CHINA HAS INAUGURATED its first two circuit courts, one in Shenyang and the other in Shenzen, to spread the workload of the Supreme Court. This echo of Imperial China is one of the early pilot schemes as judicial reform kicks off in one-third of the country’s 33 provinces.

The most intriguing aspect of the proposed reforms is President Xi Jinping’s gamble on increasing the independence and professionalism of the judiciary, which has hitherto been an extension of the Party’s legal arm. But trusted courts are one of the essential requirements if the Party is not to corrode from the inside.

As this Bystander has noted before this first step in judicial reform will only effectively apply at local and municipal levels. The Party will retain its sway over national and provincial courts through the Central Politics and Law Commission, the Party body that oversees the legal system in its broadest sense — from police to prosecutors, judges, internal security, surveillance and prison administration.

Nor should anyone be under any illusion that judicial independence even at local level heralds the introduction of the rule of law. Xi is pursuing rule by law, altogether a different thing. No legal proceedings on which the Party has a national interest will be left to the vicissitudes of independent judges. Judges will be expected to declare their loyalty to the Party, and to take preemptive action in cases of threats to state security.

Where judicial reform will make an impact is that local judges will no longer be appointed and funded by local officials but by provincial or national authorities. That should break the commonly cosy relationship between local officials and local courts. It would then be more difficult for corrupt local officials to remain immune from accountability, a widespread popular grievance.

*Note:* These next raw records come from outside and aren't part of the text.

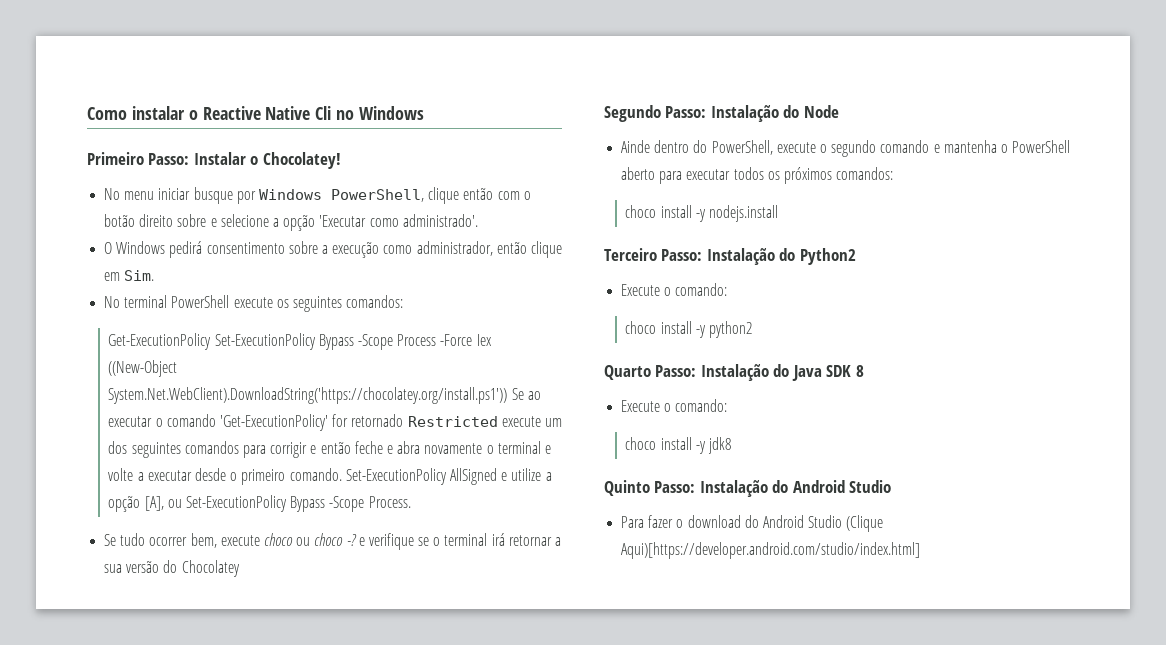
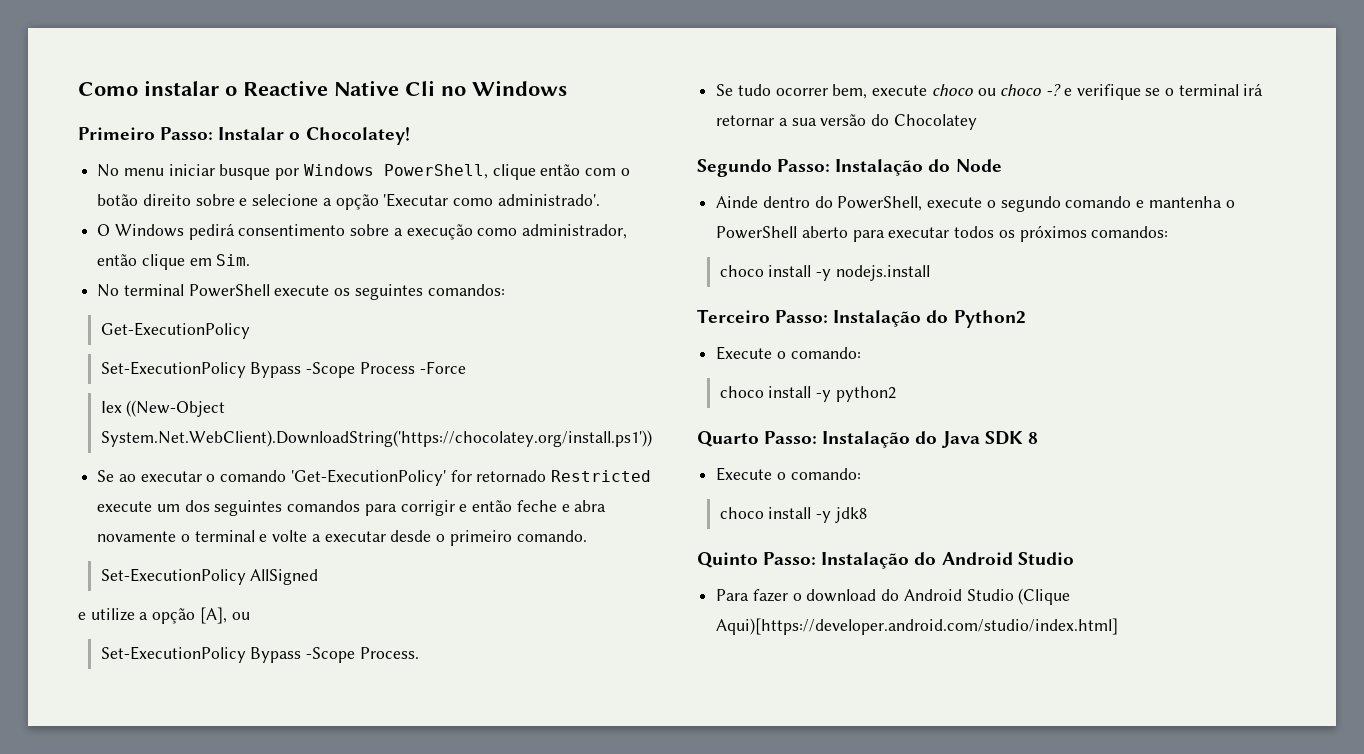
(212, 341) none -> (250, 330) //
(473, 340) none -> (466, 367) //
(508, 395) none -> (652, 438) //
(342, 474) none -> (587, 536) //
(497, 476) none -> (319, 577) //
(182, 503) none -> (250, 616) //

Not only would that give Xi’s anti-corruption drive some mass support but it will also provide some ‘flies’ whose squashing would warn a new set of ‘tigers’ now Xi is pushing his anti-corruption drive against police and security officials including Zhou Yongkang, the former and much feared head of the country’s security apparatus and the most senior official to date brought down by Xi’s anti-corruption drive.

More independent local courts would also provide a safety valve for the social unrest that has been escalating to the Party’s concern, without the reforms going nearly far enough to satisfy legal activists. It could also create courts that are more robust in their handling of commercial disputes, which would be to the benefit of foreign businesses operating in China and which have long felt local courts to be stacked against them.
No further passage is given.